Income Inequality (25): And Economic (In)Efficiency

As I stated before, economic theory suggests that income inequality is a necessary price to pay for economic efficiency: unequal rewards incite those with talents, skill and perseverance to innovate and to be productive, so they can reap higher benefits. Ultimately, this serves the welfare of the whole of society (a process which is then caricatured in trickle down economics). The mirror image of this is reductions of inequality that take away incentives for doing well, and that therefore result in economic inefficiency and less prosperity for all.

Tyler Cowen has framed it like this:

Redistribution of wealth has some role in maintaining a stable democracy and preventing starvation. But the power of wealth redistribution to produce net value is quite limited. The power of wealth creation to produce net value is extraordinary … We should be putting our resources, including our advocacy and our intellectual resources, into wealth creation as much as we can. (source)

But is that really true? There is some evidence that reducing inequality through redistribution actually promotes wealth creation. What’s the mechanism? Sam Bowles claims to have identified one element of it:

Inequality breeds conflict, and conflict breeds wasted resources … [I]n a very unequal society, the people at the top have to spend a lot of time and energy keeping the lower classes obedient and productive.
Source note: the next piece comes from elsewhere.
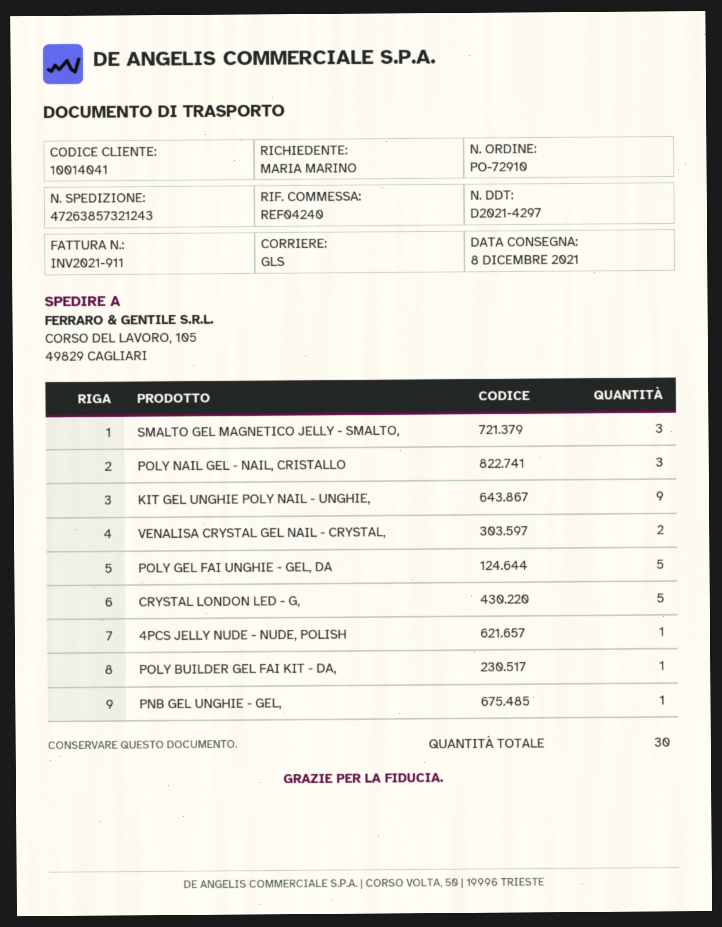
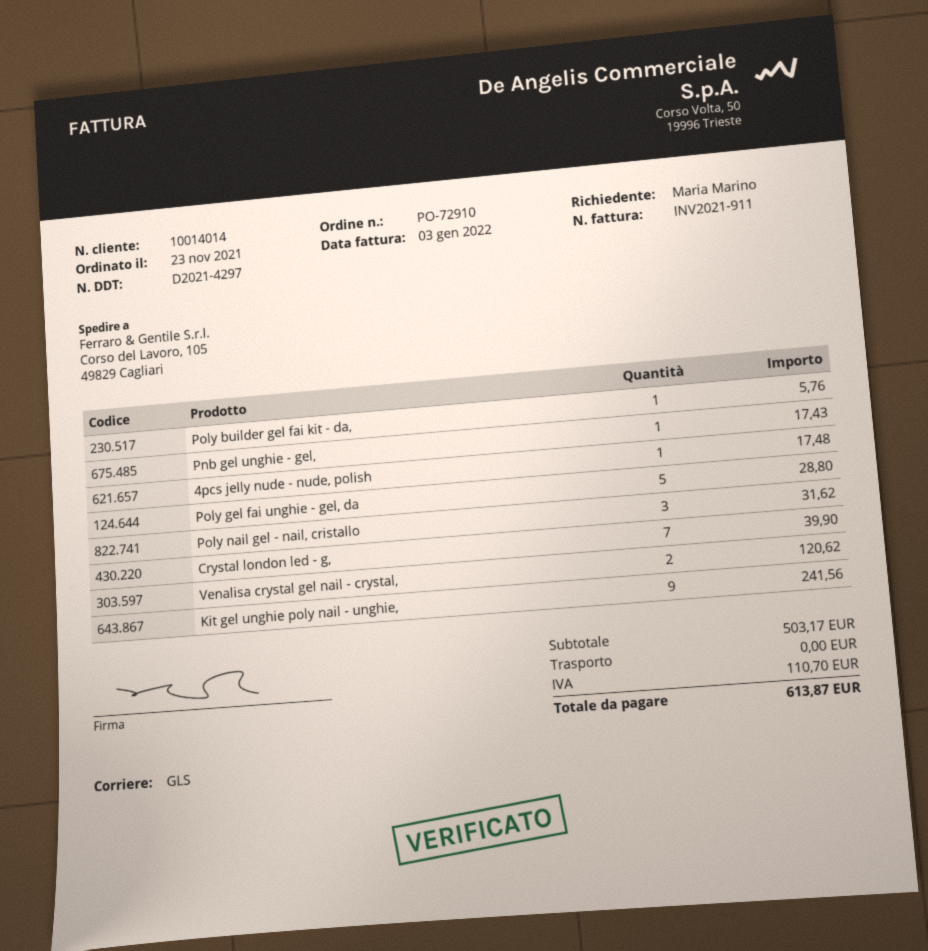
customer number: 10014041 -> 10014014
SMALTO GEL MAGNETICO JELLY - SMALTO,: 3 -> none
CRYSTAL LONDON LED - G,: 5 -> 7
Inequality leads to an excess of what Bowles calls “guard labor”. (source)

More about that effect here and here. Other parts of the mechanism through which inequality impedes and equality promotes growth may be the following:

Poverty causes credit constraints. This stops the poor investing in businesses or education; the low aspirations caused by poverty can have the same effect. … Inequality can create the threat of redistribution which can blunt incentives to invest. Or it can lead to state interventions – such as the minimum wage – that harm wealth creation. … The backlash against wealth-creating processes such as globalization, offshoring and private equity in the UK and US are founded in the view that they create inequality. If we had better redistribution mechanisms (say, a basic income) such backlashes would be reduced, and the wealth creation process enhanced. (source)

That sounds persuasive and I want to see some evidence. In the meantime, it’s perhaps a bit glib to announce that “the power of wealth redistribution to produce net value is quite limited”.